# EXERCISE:
Only a number is wanted here: the number of lines of the data that include "span".

User interface change data
——

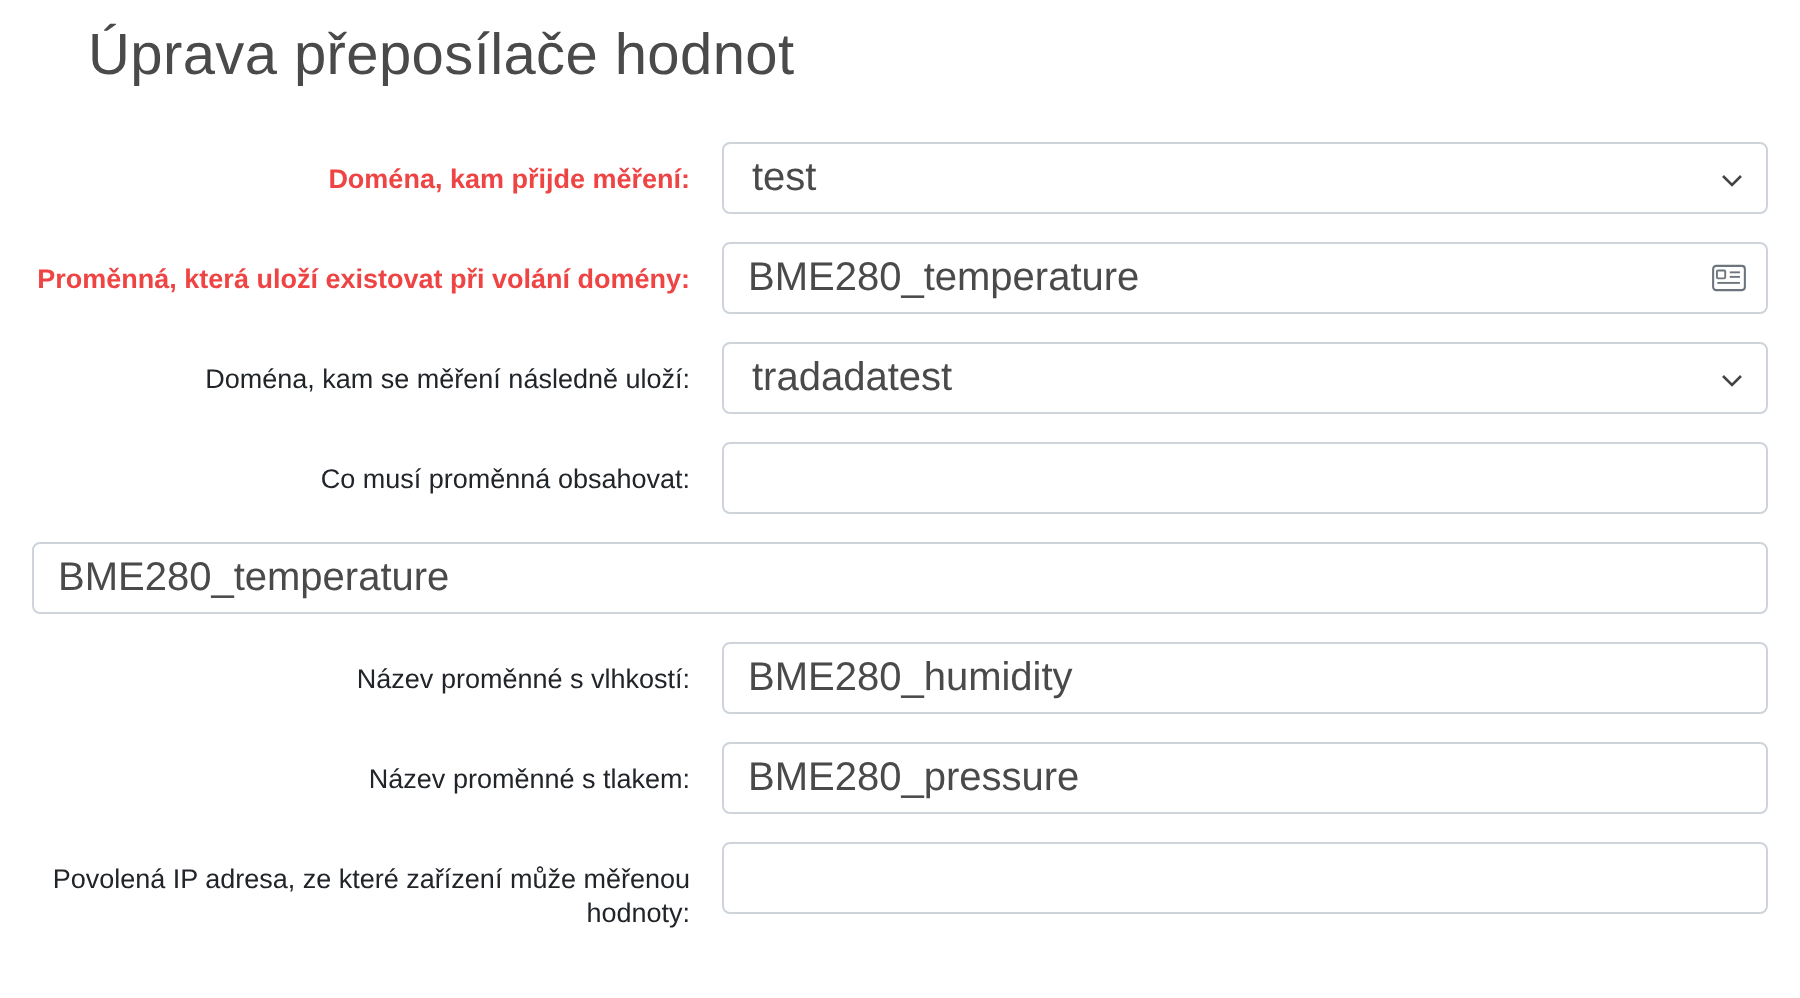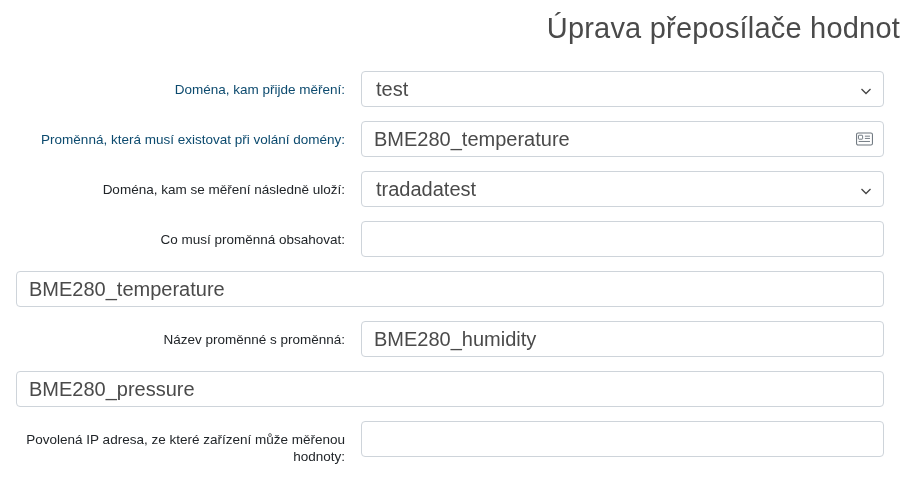--- a/index.html
+++ b/index.html
@@ -14,21 +14,21 @@
     color: #212529;
     overflow: hidden;
   }
   .page {
     width: 900px;
     height: 499px;
     position: relative;
     box-sizing: border-box;
   }
   .page-title {
-    text-align: right;
+    text-align: left;
     font-size: 29px;
     font-weight: 400;
     color: #4a4a4a;
     margin: 0;
     padding-top: 12px;
     letter-spacing: 0.2px;
     padding-left: 44px;
   }
   .form {
     margin-top: 26px;
@@ -45,22 +45,22 @@
     flex: 0 0 345px;
     text-align: right;
     font-size: 13.5px;
     line-height: 17px;
     padding-right: 16px;
     box-sizing: border-box;
     padding-top: 10px;
     color: #212529;
   }
   .row .label.required {
-    color: #0c4a6e;
-    font-weight: normal;
+    color: #ef4444;
+    font-weight: bold;
     text-align: right;
   }
   .row .field {
     flex: 1 1 auto;
     position: relative;
   }
   .control {
     width: 100%;
     height: 36px;
     box-sizing: border-box;
@@ -132,21 +132,21 @@
           <span class="select-caret">
             <svg viewBox="0 0 12 12" width="12" height="12" aria-hidden="true">
                 <path d="M1.5 4 L6 8.5 L10.5 4" fill="none" stroke="currentColor" stroke-width="1.3"></path>
               </svg>
           </span>
         </div>
       </div>
     </div>
 
     <div class="row">
-      <div class="label required">Proměnná, která musí existovat při volání domény:</div>
+      <div class="label required">Proměnná, která uloží existovat při volání domény:</div>
       <div class="field">
         <div class="input-with-icon">
           <input class="control" type="text" value="BME280_temperature" style="">
           <span class="input-icon">
             <svg viewBox="0 0 18 14" width="17" height="14" aria-hidden="true">
               <rect x="0.6" y="0.6" width="16.8" height="12.8" rx="1.6" fill="none" stroke="currentColor" stroke-width="1.1"></rect>
               <rect x="2.6" y="3" width="4.4" height="4.2" rx="0.6" fill="none" stroke="currentColor" stroke-width="1"></rect>
               <line x1="9.4" y1="4" x2="14.8" y2="4" stroke="currentColor" stroke-width="1"></line>
               <line x1="9.4" y1="6.4" x2="14.8" y2="6.4" stroke="currentColor" stroke-width="1"></line>
               <line x1="2.8" y1="9.6" x2="14.8" y2="9.6" stroke="currentColor" stroke-width="1"></line>
@@ -179,27 +179,28 @@
       </div>
     </div>
 
     <div class="row">
       <div class="field">
         <input class="control" type="text" value="BME280_temperature" style="">
       </div>
     </div>
 
     <div class="row">
-      <div class="label">Název proměnné s proměnná:</div>
+      <div class="label">Název proměnné s vlhkostí:</div>
       <div class="field">
         <input class="control" type="text" value="BME280_humidity" style="">
       </div>
     </div>
 
     <div class="row">
+      <div class="label">Název proměnné s tlakem:</div>
       <div class="field">
         <input class="control" type="text" value="BME280_pressure" style="">
       </div>
     </div>
 
     <div class="row">
       <div class="label tall-label">Povolená IP adresa, ze které zařízení může měřenou hodnoty:</div>
       <div class="field">
         <input class="control" type="text" value="" style="">
       </div>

——

# TASK RESULT:
3